Rudolf Fischer in NEWS: "Hochegger hat Telekom Millionen gebracht"

Ex-Telekom-Vorstand erklärt wie Postenbesetzungen, Gesetze und Ausschreibungen durch Lobbying beeinflusst wurden.

Wien (OTS) - In der Telekom-Affäre erklärt der frühere Festnetz-Vorstand der Telekom, Rudolf Fischer, in einem Exklusivinterview mit dem Nachrichtenmagazin NEWS, dass der Einsatz von Peter Hochegger als Lobbyist der Telekom "Millionen gebracht" hatte. "Alles, wofür wir Peter Hochegger beschäftigt hatten, war im Interesse des Unternehmens im Sinne einer Akquisition, der Vermeidung von Risken oder der Aufarbeitung von Themen wie das Beamtendienstrecht", sagt Fischer im Interview mit NEWS, das in der aktuellen Ausgabe morgen erscheint. Hochegger hatte laut Fischer im Sinne der Telekom die Besetzung von regulatorisch wichtigen Posten ebenso beeinflusst wie die Umsetzung von Telekom-Verordnungen un d öffentliche Ausschreibungen.

Jene 16 Projekten mit einem Volumen von ca. Neun Millionen Euro, deren Gegenleistung die Telekom heute bezweifelt, bezeichnet der frühere Telekom-Festnetzvorstand im Gespräch mit NEWS als "teilweise sehr erfolgreich". Auch die Beeinflussung der Universaldienstverordnjung, die im Einflussbereich des damaligen Infrastrukturministers Hubert Gorbach gelegen hatte, sei ein Lobying-Ziel gewesen und habe der Telekom im Endeffekt rund zehn Millionen Euro gebracht. Zu den laut Hochegger-Buchhaltung getätigten Zahlungen an Gorbach erklärte Fischer in NEWS: "Wenn es solche Zahlungen von Hochegger gab, muss Hochegger das aufklären.

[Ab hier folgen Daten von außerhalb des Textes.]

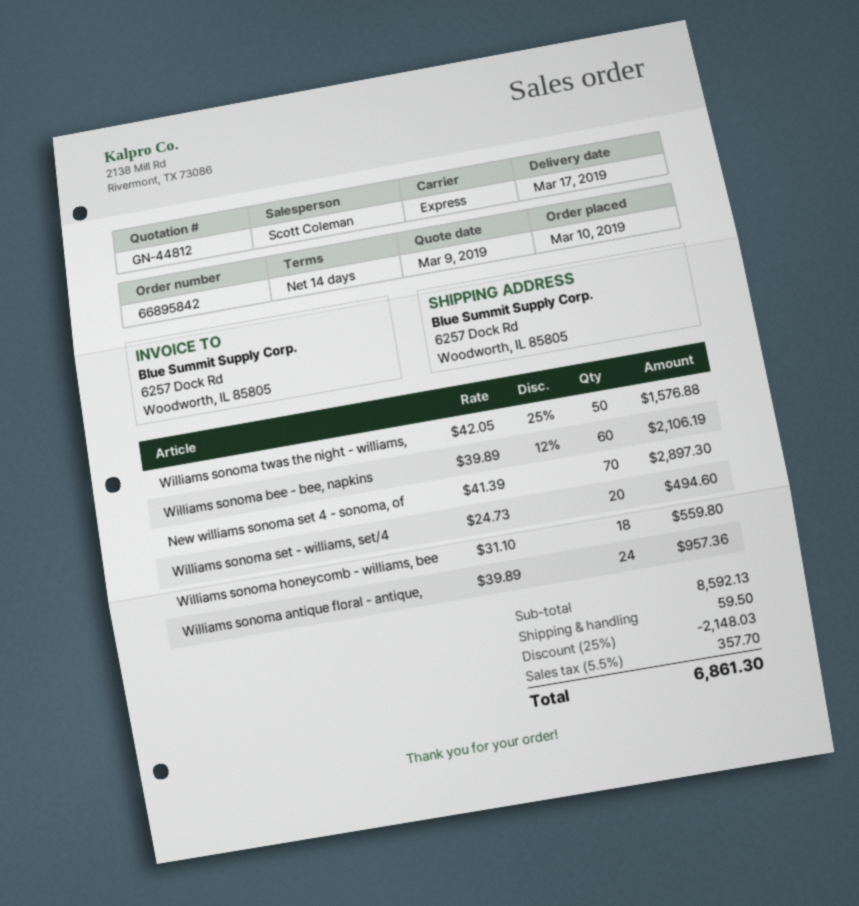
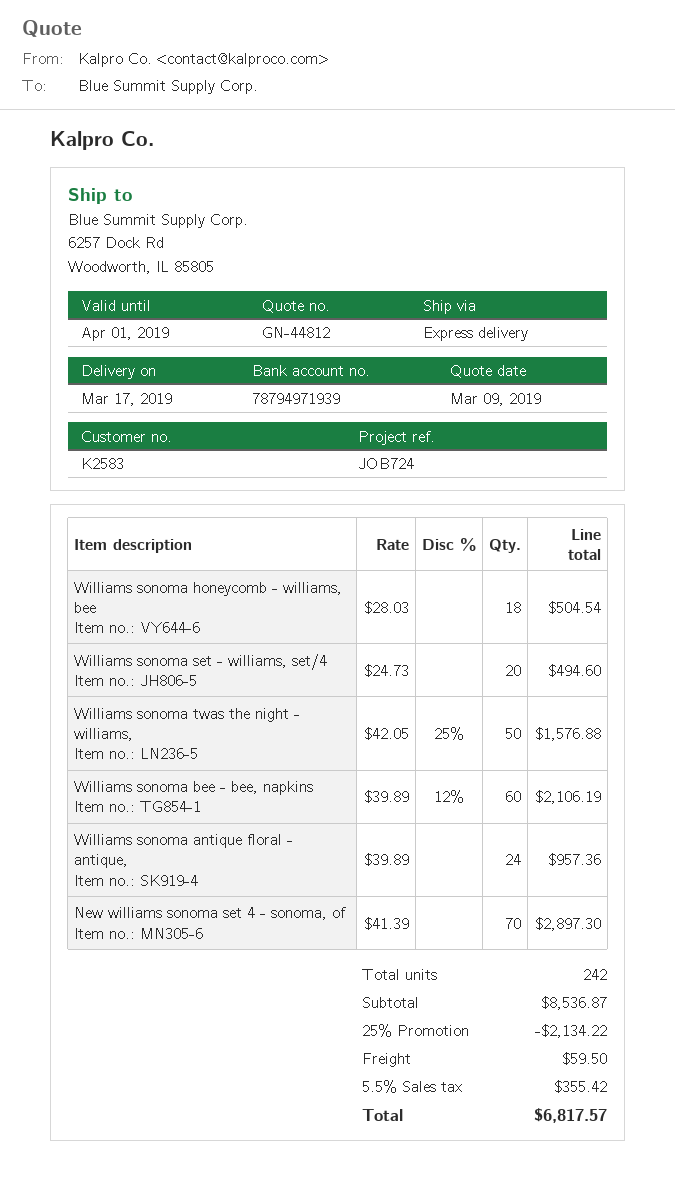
Williams sonoma honeycomb - williams, bee: 18 x 31.10 = 559.80 -> 18 x 28.03 = 504.54
subtotal: 8592.13 -> 8536.87
discount: 25% = 2148.03 -> 25% = 2134.22
tax: 5.5% = 357.70 -> 5.5% = 355.42
total: 6861.30 -> 6817.57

Ich hatte damit nichts zu tun." Auch von Geldflüssen an das BZÖ "höre ich zum ersten Mal", so Fischer im NEWS-Gespräch.

Die Höhe der Honorare an Hochegger sieht Fischer als angemessen:
"Man vereinbart ein Ziel und ein Honorar, das sich am Aufwand und Nutzen für das Unternehmen orientiert", so der frühere Festnetz-Vorstand in NEWS. Zur konkreten Umsetzung erklärte er:
"Einzelmaßnahmen sind Sache der Agentur. Natürlich muss alles streng legal und erlaubt sein", so Fischer im NEWS-Interview. Einzige Ausnahme sei "die Zahlung von 500.000 Euro für den Banker, der uns 2004 mit Aktienkäufen den Kurs auf über 11,70 Euro gebracht hatte", gewesen. "Mit der Konsequenz muss ich leben. Ich kann nur versuchen zu zeigen, dass es mir Leid tut, in dem ich den finanziellen Schaden gut mache", sagt Fischer in NEWS.